** Opening Supplied information block **
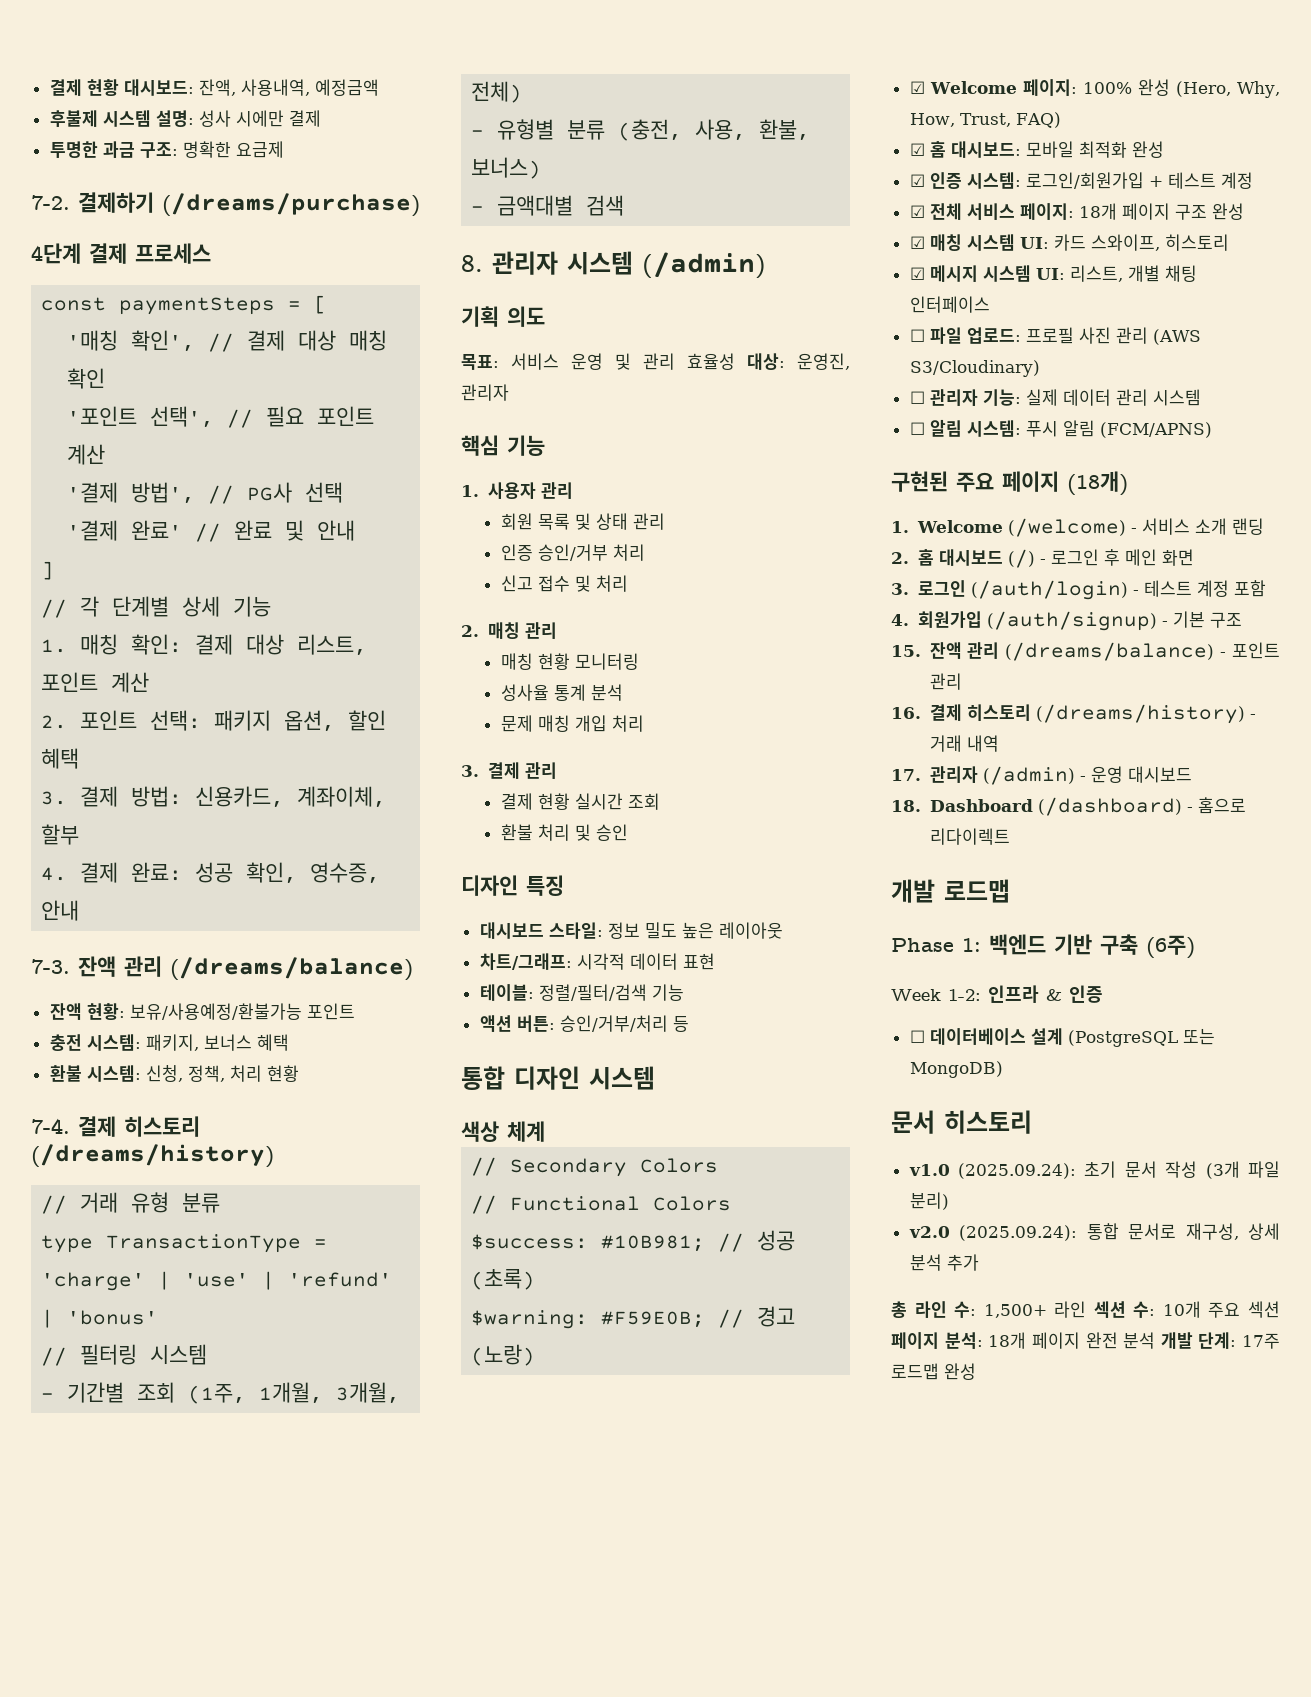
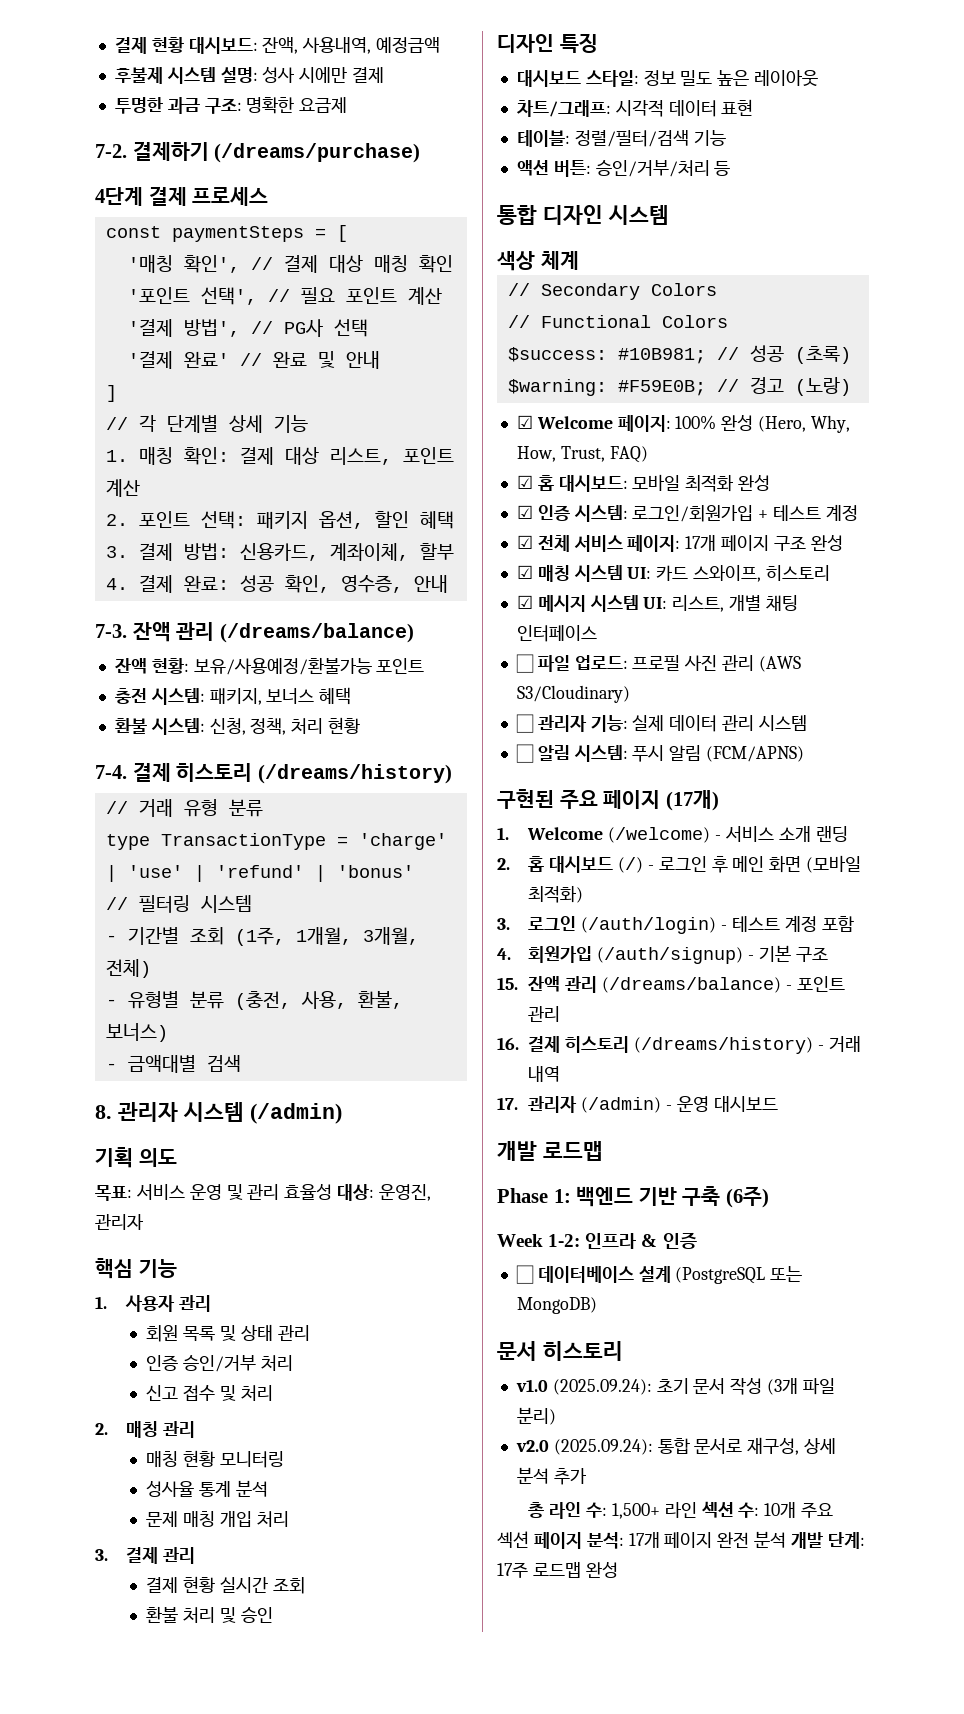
- ☑ 전체 서비스 페이지: 18개 페이지 구조 완성
+ ☑ 전체 서비스 페이지: 17개 페이지 구조 완성
- 구현된 주요 페이지 (18개)
+ 구현된 주요 페이지 (17개)
- 2. 홈 대시보드 (/) - 로그인 후 메인 화면
+ 2. 홈 대시보드 (/) - 로그인 후 메인 화면 (모바일 최적화)
- 18. Dashboard (/dashboard) - 홈으로 리다이렉트
- 총 라인 수: 1,500+ 라인 섹션 수: 10개 주요 섹션 페이지 분석: 18개 페이지 완전 분석 개발 단계: 17주 로드맵 완성
+ 총 라인 수: 1,500+ 라인 섹션 수: 10개 주요 섹션 페이지 분석: 17개 페이지 완전 분석 개발 단계: 17주 로드맵 완성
** Closing Supplied information block **
→ **The task**: If any image appears in the entries, omit it and return the rest verbatim.

→ **Solution**:
- ☑ 전체 서비스 페이지: 18개 페이지 구조 완성
+ ☑ 전체 서비스 페이지: 17개 페이지 구조 완성
- 구현된 주요 페이지 (18개)
+ 구현된 주요 페이지 (17개)
- 2. 홈 대시보드 (/) - 로그인 후 메인 화면
+ 2. 홈 대시보드 (/) - 로그인 후 메인 화면 (모바일 최적화)
- 18. Dashboard (/dashboard) - 홈으로 리다이렉트
- 총 라인 수: 1,500+ 라인 섹션 수: 10개 주요 섹션 페이지 분석: 18개 페이지 완전 분석 개발 단계: 17주 로드맵 완성
+ 총 라인 수: 1,500+ 라인 섹션 수: 10개 주요 섹션 페이지 분석: 17개 페이지 완전 분석 개발 단계: 17주 로드맵 완성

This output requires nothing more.